They are not my protector.
The NIST spends considerable space on plug-in protectors. It says they are effective - "the easiest solution"

Why does bud never post spec numbers?

Why does westom repeat this lie?

Protection means a surge is absorbed harmlessly and outside the building by earthing one 'whole house' protector.

Repeating from the NIST guide:
"Q - Will a surge protector installed at the service entrance be sufficient for the whole house?
A - There are two answers to than question: Yes for one-link appliances [electronic equipment], No for two-link appliances [equipment connected to power AND phone or cable or....]. Since most homes today have some kind of two-link appliances, the prudent answer to the question would be NO - but that does not mean that a surge protector installed at the service entrance is useless."

Upgrading the earth ground is often more important.

Martzloff has written "the impedance of the grounding system to `true earth' is far less important than the integrity of the bonding of the various parts of the grounding system."

That is, look at the grounding of entry protectors for cable, phone, ....

If a strong surge is earthed, the building system "ground" will rise thousands of volts above 'absolute' earth potential. Much of the protection is that power, phone, cable and other wires rise together. That requires a short ground connection from phone, cable,... entry protectors to the common connection on the earthing system. Short wires mean you don't have a high voltage between power and signal wires.

Protectors from more responsible companies such as GE, Siemens, Intermatic, Eaton, Polyphaser, Leviton, ABB, Square D, Keison, etc have a dedicated earth ground wire for the always required 'less than 3 meter' connection.
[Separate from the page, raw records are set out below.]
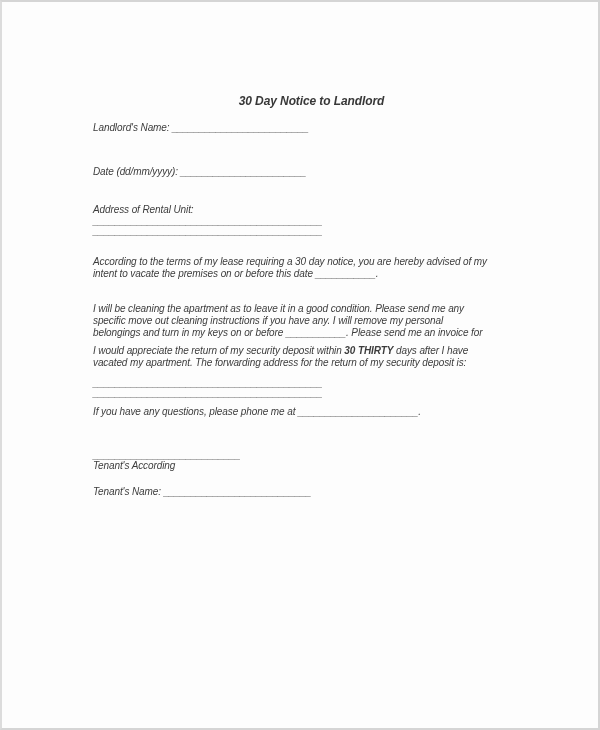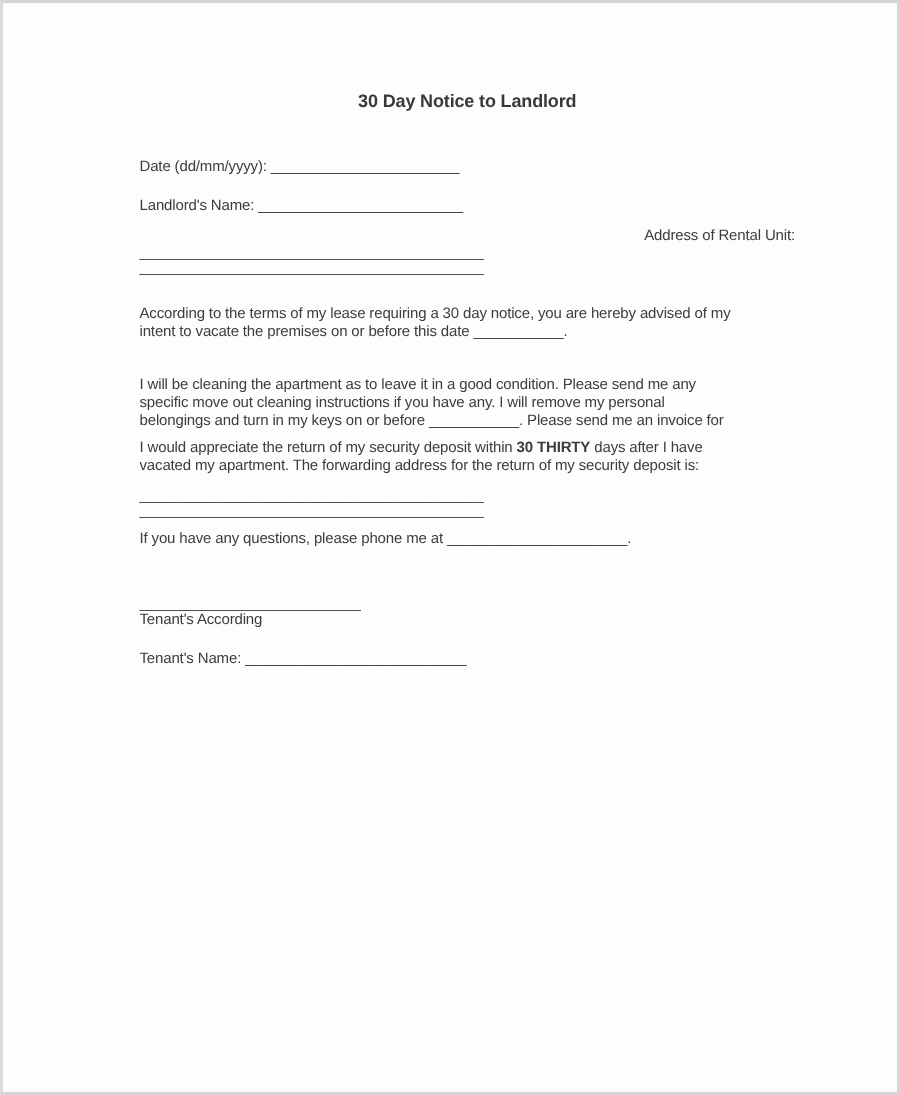--- a/index.html
+++ b/index.html
@@ -17,10 +17,11 @@
     overflow: hidden;
   }
   .doc {
-    padding: 58px 68px 0 91px;
+    padding: 92px 68px 0 91px;
     color: #3c3c3c;
     font-size: 10px;
     letter-spacing: -0.1px;
+    font-style: italic;
   }
   .doc-title {
     font-size: 12px;

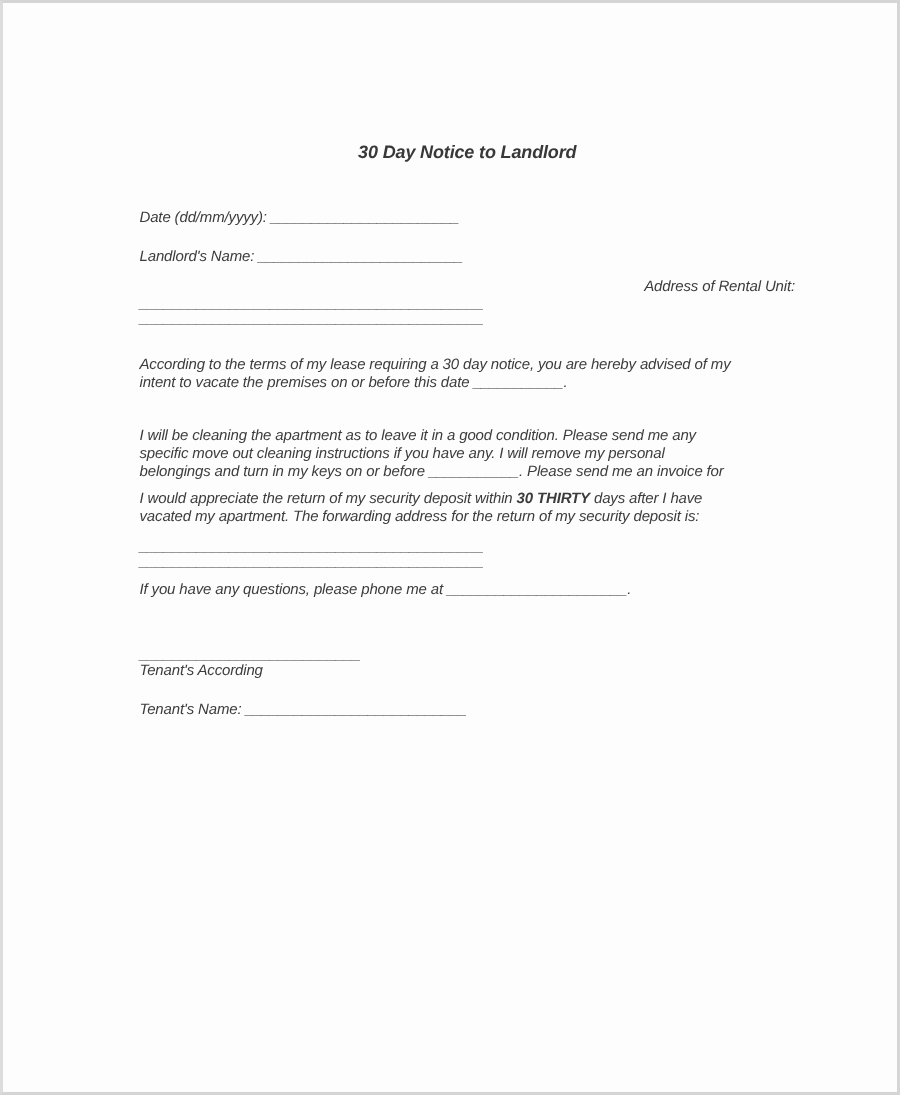--- a/index.html
+++ b/index.html
@@ -65,9 +65,9 @@
 
     <div class="doc-title">30 Day Notice to Landlord</div>
 
+    <div class="row row-landlord"><span>Landlord's Name:</span> <span>_________________________</span></div>
+
     <div class="row row-date"><span>Date (dd/mm/yyyy):</span> <span>_______________________</span></div>
-
-    <div class="row row-landlord"><span>Landlord's Name:</span> <span>_________________________</span></div>
 
     <div class="row row-address">Address of Rental Unit:</div>
     <div class="uline uline-addr1">__________________________________________</div>

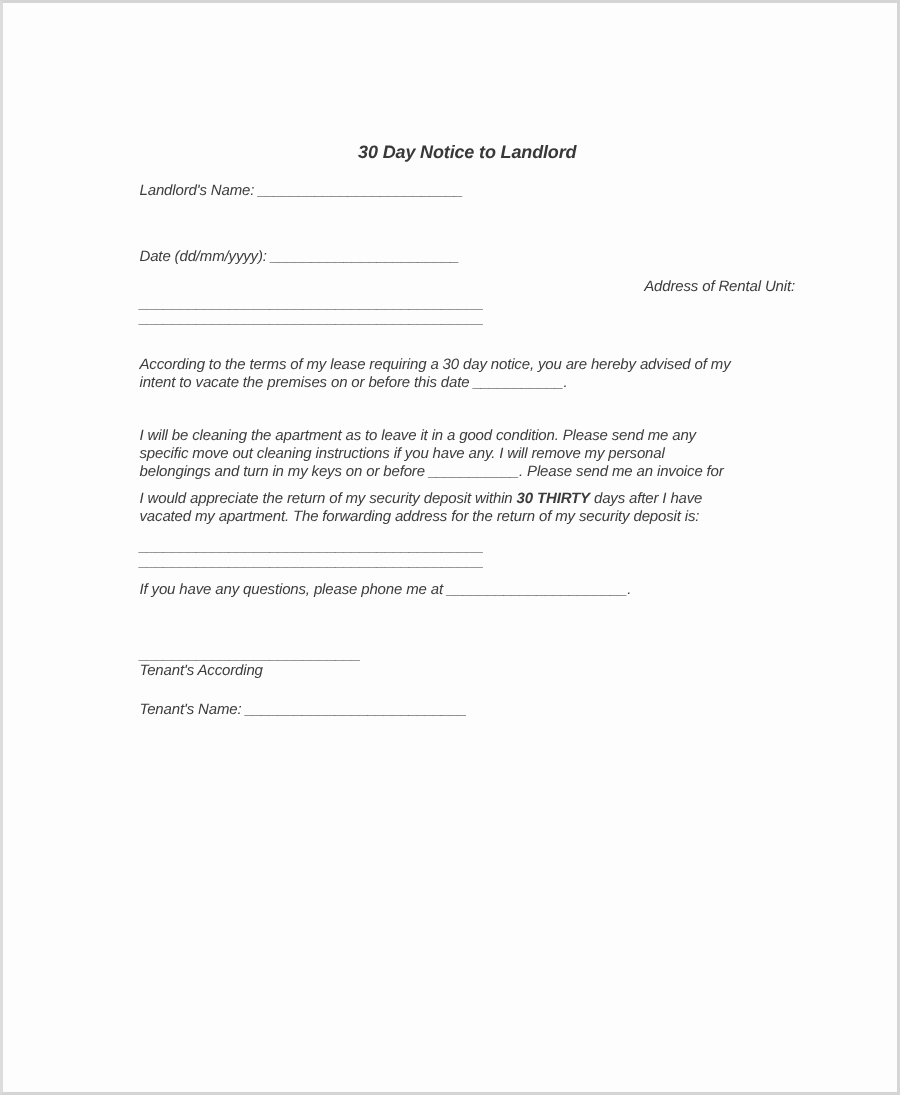--- a/index.html
+++ b/index.html
@@ -36,7 +36,7 @@
   }
   .row-date     { margin-top: 31px; }
   .row-landlord { margin-top: 13px; }
-  .row-address  { margin-top: 7px; text-align: right; }
+  .row-address  { margin-top: 25px; }
   .uline {
     line-height: 10px;
     white-space: nowrap;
All of westom's "responsible companies" except Polyphaser and SquareD make plug-in protectors and say they are effective. For its "best" service panel protector SquareD says “electronic equipment may need additional protection by installing plug-in [protectors] at the point of use."

Ask bud for manufacturer specifications numbers that claim to make surges (ie hundreds of thousands of joules) magically disappear. He won't discuss 20,000 amps or other relevant numbers.

It is only magic for westom - if westom could only read and think....

I cited research by Martzloff:
- you can't get over 10,000 surge amps per wire.
- even with that current the worst case is only about 35 joules absorbed at a plug-in protector.
(These technical papers are probably still on-line if anyone wants to read them.)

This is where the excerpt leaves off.